What to Tell the Interpreter for Context (in proffers or other Interview situations)

Since words are not interpreted in isolation but in context, the interpreter needs to have an idea of the general context, or subject matter, of a case in order to follow the questioning. If you take a few minutes to brief the interpreter before the assignment, it will help avoid confusion later on.
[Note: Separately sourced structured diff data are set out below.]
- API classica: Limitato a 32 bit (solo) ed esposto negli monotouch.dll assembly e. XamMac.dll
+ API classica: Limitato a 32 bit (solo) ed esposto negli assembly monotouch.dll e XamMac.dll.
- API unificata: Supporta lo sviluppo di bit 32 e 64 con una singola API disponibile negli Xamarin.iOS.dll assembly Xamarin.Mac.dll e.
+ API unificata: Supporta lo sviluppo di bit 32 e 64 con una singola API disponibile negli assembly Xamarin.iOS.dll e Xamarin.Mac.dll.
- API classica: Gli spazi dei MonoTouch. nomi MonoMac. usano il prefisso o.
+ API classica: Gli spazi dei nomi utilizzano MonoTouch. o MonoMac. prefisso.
Please inform the interpreter of:

  1. What the case is about: cast of characters (names and nicknames), places, overall plot, time sequence of events
  2. Frequently mentioned numbers: amounts of drugs or money, accounts, phone numbers, beeper numbers, etc.
  3. Where the witness is from, how many years he has lived in the U.S. (this will help interpreter anticipate Anglicisms or mixed-language responses)
  4. Educational level of witness, any speech defects or mental problems
  5. Any documents or evidence likely to be referred to or shown to the witness
  6. Any code words used, especially the original words used in the foreign language. ( If there is more than one variant of the word in Spanish, for example, the interpreter may interpret a code word in English into a different word than the subjects used.)
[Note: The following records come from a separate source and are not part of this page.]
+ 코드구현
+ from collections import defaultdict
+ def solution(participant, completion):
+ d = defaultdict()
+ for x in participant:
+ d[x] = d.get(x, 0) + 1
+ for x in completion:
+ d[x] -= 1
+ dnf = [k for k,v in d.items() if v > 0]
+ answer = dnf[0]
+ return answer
Recommended Questions to Ask Interpreters Prior to Using Them in Trials

  1. How long have you been a practicing interpreter in the legal field? How often do you work in court?
  2. What interpreting training have you received or are you self-taught?
  3. Has your accuracy as an interpreter ever been tested?
  4. Have you interpreted at the witness stand before, in front of a jury? In civil cases only, or in criminal cases as well? Are you accustomed to interpreting both direct and cross-examination?
  5. What is the extent of your experience, if any, in state court?
  6. Have you worked for any other party in this case? Have you worked as an interpreter on any in-court proceedings in this case?
  7. Please describe the code of ethics which interpreters should follow. (Confidentiality, impartiality, faithfulness, no editing or embellishing, no ex parte communication with the witness.)
  8. What will you do if you don't understand something the witness has said? (The interpreter must ask the judge for permission to address the witness to request a clarification of a word or expression.)
  9. What will you do if you believe that you have rendered some testimony erroneously? ( Correct on the record at first opportunity, or at next recess, tell AUSA so that it can be clarified with follow-up questions.)